Евгения Ивановна наблюдала, как прорастают в учениках черты родителей и приметы дома, — эти своевольные ростки она выпалывала решительной рукой, причесывая класс по единому образу и подобию.
Из рядовых учительниц она быстро ушагала в завучи, потом ее назначили директором школы и однажды премировали от районо туристической путевкой на двоих — в страну, ранее известную как ГДР. Маршрут был составлен по классическим советским лекалам: Берлин, Дрезден, Лейпциг, Мейсен. Немцы совсем недавно разобрали одну стену и теперь принялись за другую, невидимую, которую за одну ночь не сломать, как ни старайся.

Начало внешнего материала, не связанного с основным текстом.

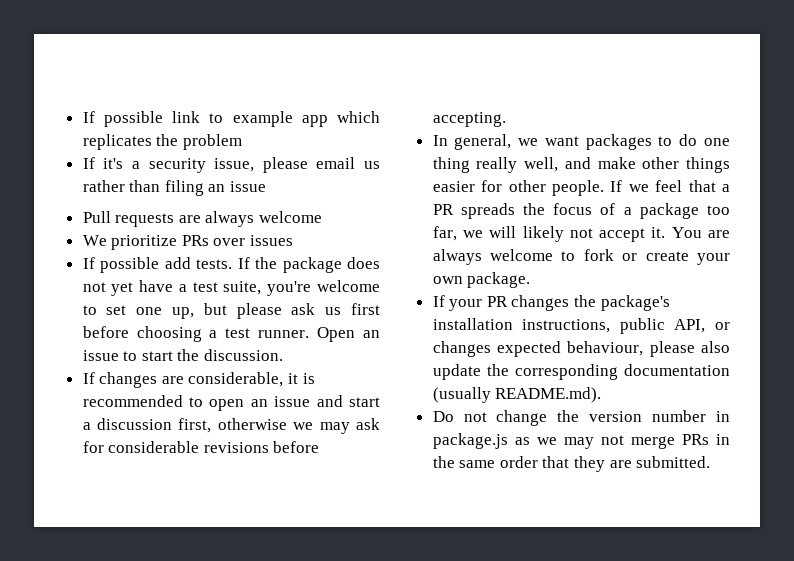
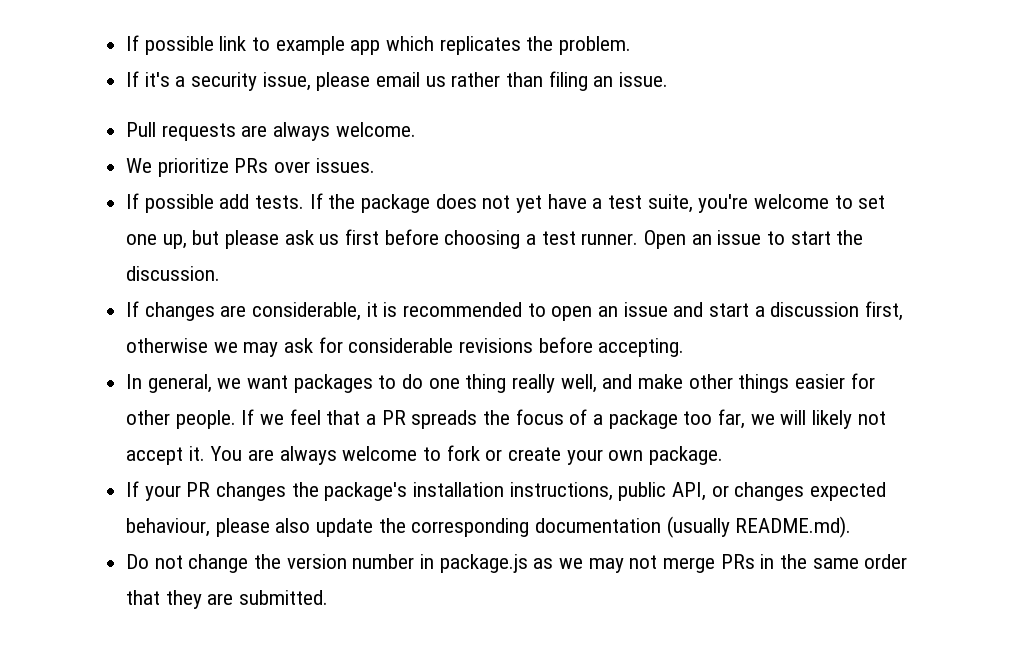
- If possible link to example app which replicates the problem
+ If possible link to example app which replicates the problem.
- If it's a security issue, please email us rather than filing an issue
+ If it's a security issue, please email us rather than filing an issue.
- Pull requests are always welcome
+ Pull requests are always welcome.
- We prioritize PRs over issues
+ We prioritize PRs over issues.

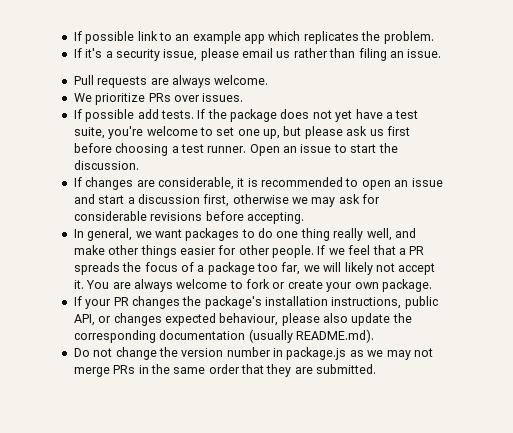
- If possible link to example app which replicates the problem.
+ If possible link to an example app which replicates the problem.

Согрин до последнего дня уговаривал Евгению Ивановну не тащить его с собой, но жена даже и слышать не хотела о том, чтобы ехать в Германию одной — она смотрела на это путешествие как на некий символический итог всей жизни и любви. Вот мы какие — вместе путешествуем, да не в соседний город, а в Германию. Жизнь удалась, счастливая старость стоит на пороге, скрестив на груди узловатые руки. Согрин взял с собой маленький календарик, блокнот и пачку акварельных карандашей.
Тридцать лет — приличный срок, это вам любой осужденный подтвердит. Согрин, пусть и осудил себя собственными руками, не обращаясь к иным органам, все же часто сомневался — правда ли он любит Татьяну, на самом ли деле ждет, когда можно будет продолжить книгу, действие которой стихло на середине, на полуслове, в начале абзаца?
Согрин всерьез думал порой, что любит вовсе не Татьяну, а жену свою Евгению Ивановну, с которой он сросся за долгие годы и словно превратился в одного с нею человека. Он заранее знал все, что может сказать или сделать Евгения Ивановна, но его это не раздражало, а успокаивало. Как полагается учительнице, Евгения Ивановна всегда четко знала, что и зачем надо делать, — и скажите, не счастье ли очутиться в зыбкие годы перемен рядом с таким человеком?
Все же мысли эти были лишь наваждением, следом на Согрина обрушивались воспоминания и мечты о Татьяне. Даже саксонско-бранденбургский вояж был до краев наполнен Татьяной, радостный же бас Евгении Ивановны, гудевший под ухом все десять дней, Согрин воспринимал как одно из дорожных обстоятельств, примириться с которыми намного легче, нежели бороться.